Now a little function to view the results.

def view_results(train_loss_list, val_loss_list, acc_list):
  plt.figure()
  epochs = np.arange(0, len(train_loss_list))
  plt.plot(epochs-0.5, train_loss_list) # offset by half an epoch as Training calculated mid epoch but val calculated at end of epoch
  plt.plot(epochs, val_loss_list)
  plt.title('model loss')
  plt.ylabel('loss')
  plt.xlabel('epoch')
  plt.legend(['train', 'val', 'acc'], loc = 'upper left')
  plt.show()

  if acc_list[0]:
    plt.figure()
    plt.plot(acc_list)
    plt.title('accuracy')
    plt.ylabel('accuracy')
    plt.xlabel('epoch')
    plt.legend(['train','val', 'acc'], loc = 'upper left')
    plt.show()

Regression

OK so to start with let’s go for a Regression model. 1000 samples with 10 features, 8 of which are informative (that is, the number that are actually useful in the model/prediction) and let’s do an 80/20 train test split.

X, y = make_regression(n_samples=1000, n_features=10, n_informative=8, random_state=1972)
X_train, X_val, y_train, y_val = train_test_split(X, y, test_size=0.2, random_state=1972

Now load them into our PyTorch Dataset and chunk them into 256 size batches in PyTorch DataLoaders.

train_ds = MyCustomDataset(X_train, y_train, scale=True)
valid_ds = MyCustomDataset(X_val, y_val, scale=True)
batch_size = 256
train_dl = DataLoader(train_ds, batch_size=batch_size, shuffle=True)
valid_dl = DataLoader(valid_ds, batch_size=batch_size, shuffle=True)

We can take a look at these to see they are playing nicely, if we wish.
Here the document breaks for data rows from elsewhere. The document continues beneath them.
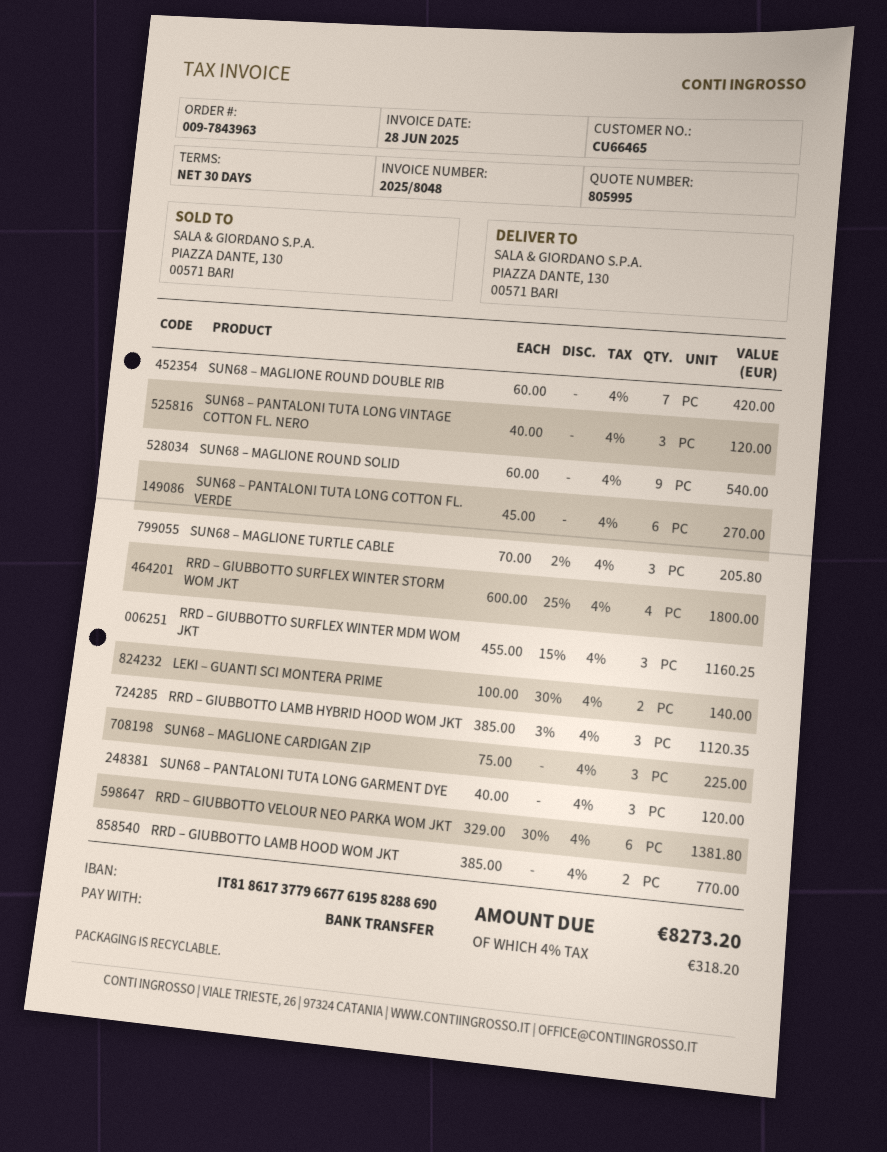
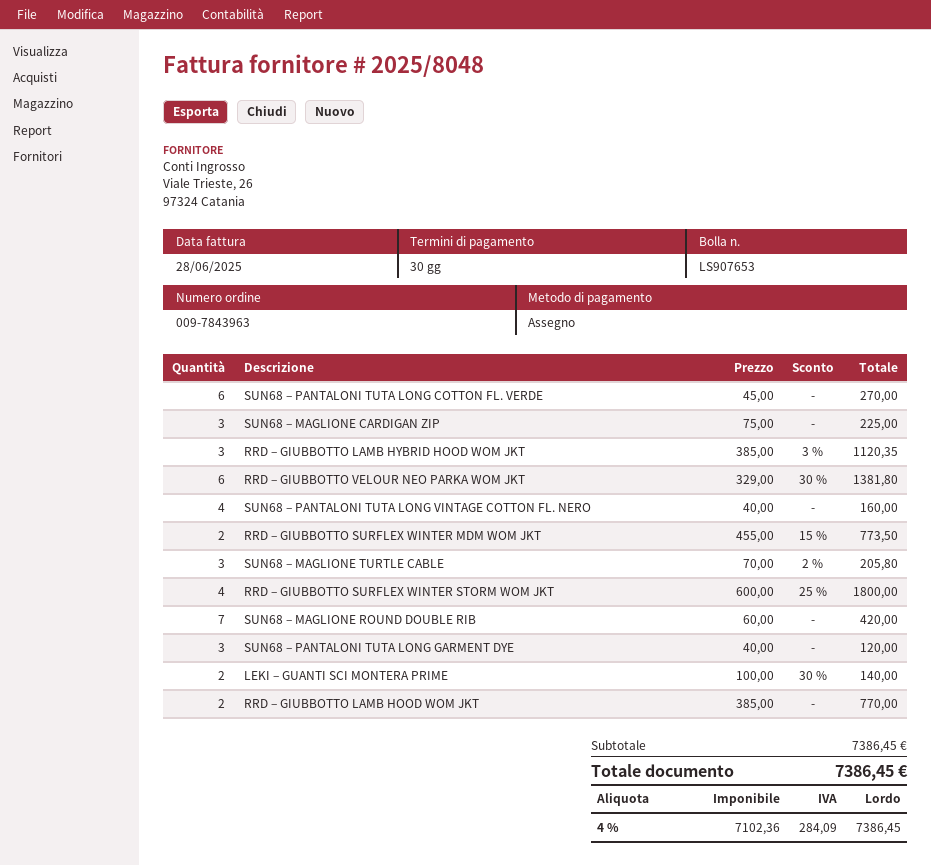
payment method: bank transfer -> cheque
SUN68 – PANTALONI TUTA LONG VINTAGE COTTON FL. NERO: 3 x 40.00 = 120.00 -> 4 x 40.00 = 160.00
SUN68 – MAGLIONE ROUND SOLID: 9 x 60.00 = 540.00 -> none
RRD – GIUBBOTTO SURFLEX WINTER MDM WOM JKT: 3 x 455.00 - 15% = 1160.25 -> 2 x 455.00 - 15% = 773.50
tax: 4% = 318.20 -> 4% = 284.09
total: 8273.20 -> 7386.45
train_features, train_labels = next(iter(train_dl))
train_features.shape, train_labels.shape
(torch.Size([256, 10]), torch.Size([256, 1]))
train_features[0], train_labels[0]
(tensor([ 0.8939, -1.0572, -2.1115,  0.9993, -0.4022, -0.7168, -0.1831,  0.3448, -0.6449, -0.4287]), tensor([0.5383]))

Now Train

Regression is our simplest problem type here.

Let’s build our model. We can stick to the default of 1 for the number of output targets.
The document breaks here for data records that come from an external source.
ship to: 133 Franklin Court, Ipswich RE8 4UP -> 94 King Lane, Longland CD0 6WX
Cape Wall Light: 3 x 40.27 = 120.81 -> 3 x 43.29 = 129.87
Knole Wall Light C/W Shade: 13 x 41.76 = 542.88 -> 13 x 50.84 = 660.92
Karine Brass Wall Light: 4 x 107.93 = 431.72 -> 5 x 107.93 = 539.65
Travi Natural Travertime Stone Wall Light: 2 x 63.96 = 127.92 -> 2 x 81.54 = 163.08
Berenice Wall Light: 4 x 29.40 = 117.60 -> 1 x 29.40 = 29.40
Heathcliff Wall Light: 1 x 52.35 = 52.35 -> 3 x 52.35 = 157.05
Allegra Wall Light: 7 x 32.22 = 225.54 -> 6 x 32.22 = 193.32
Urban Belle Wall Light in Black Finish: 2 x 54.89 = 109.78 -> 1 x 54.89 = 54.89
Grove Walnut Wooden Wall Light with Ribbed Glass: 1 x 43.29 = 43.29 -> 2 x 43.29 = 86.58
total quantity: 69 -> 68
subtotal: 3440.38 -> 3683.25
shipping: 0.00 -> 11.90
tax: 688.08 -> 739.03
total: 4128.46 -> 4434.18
Our loss function here is MSE loss. (MSE stands for Mean Square Error and basically is just how ‘wrong’ we are in our prediction compared to the y target). This is a good starting place for Regression problems so let’s train with that.
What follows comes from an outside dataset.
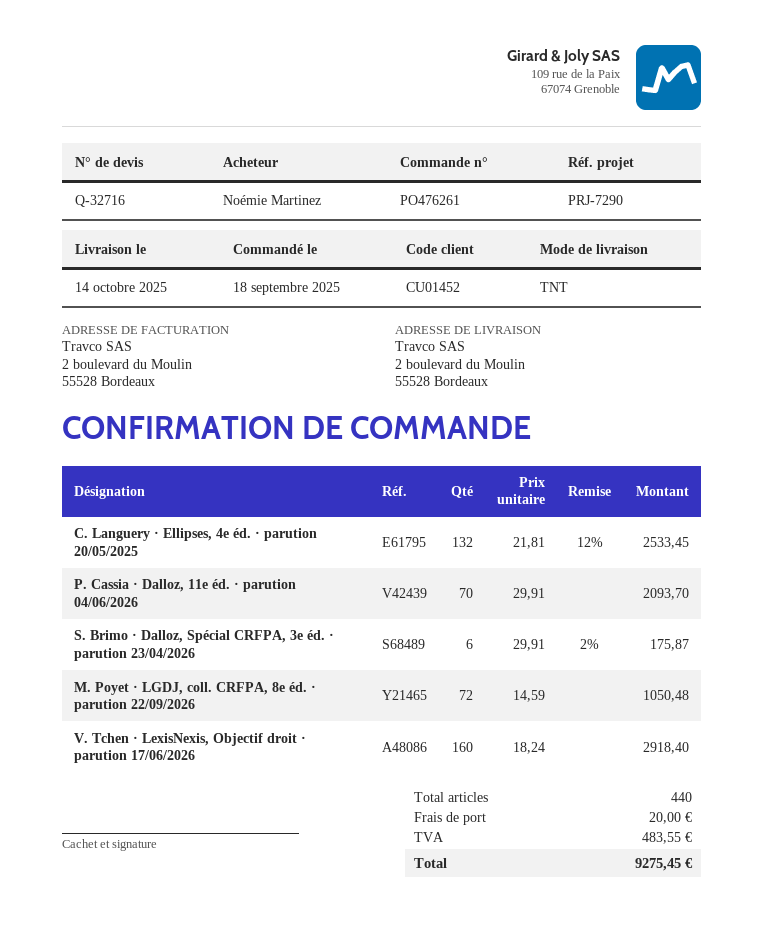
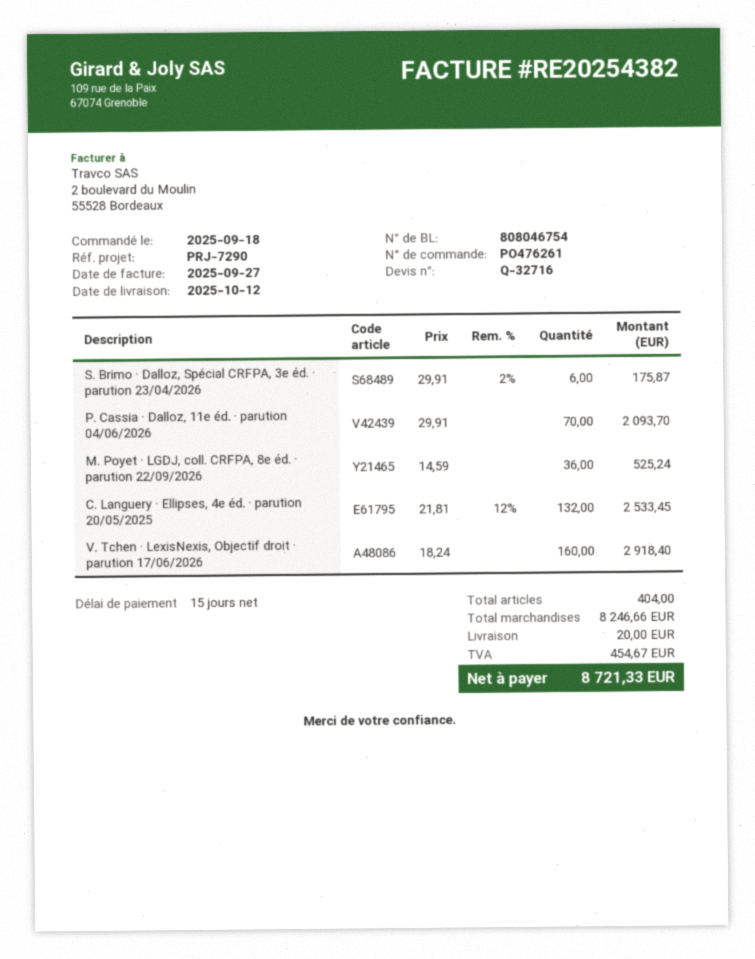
delivery date: 2025-10-14 -> 2025-10-12
M. Poyet · LGDJ, coll. CRFPA, 8e éd. · parution 22/09/2026: 72 x 14.59 = 1050.48 -> 36 x 14.59 = 525.24
total quantity: 440 -> 404
tax: 483.55 -> 454.67
total: 9275.45 -> 8721.33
We cannot calculate accuracy for a regression model, as the performance of a regression model must be reported as an error in regression predictions.

model = BetterTabularModule()
train_loss_list, val_loss_list, acc_list = train_loop(model, epochs=10, loss_func=F.mse_loss)
view_results(train_loss_list, val_loss_list, acc_list)

Pretty good, eh ?

Classification – Single Class

OK now let’s go for a Classification model. 1000 samples with 10 features, 8 of which are informative (that is, the number that are actually useful in the model/prediction), and again let’s do an 80/20 train test split.

X, y = make_classification(n_samples=1000, n_classes=2, n_features=10, n_informative=8, n_redundant=0, random_state=1972)
X_train, X_val, y_train, y_val = train_test_split(X, y, test_size=0.2, random_state=1972

Now load them into our PyTorch Dataset and chunk them into 256 size batches in PyTorch DataLoaders.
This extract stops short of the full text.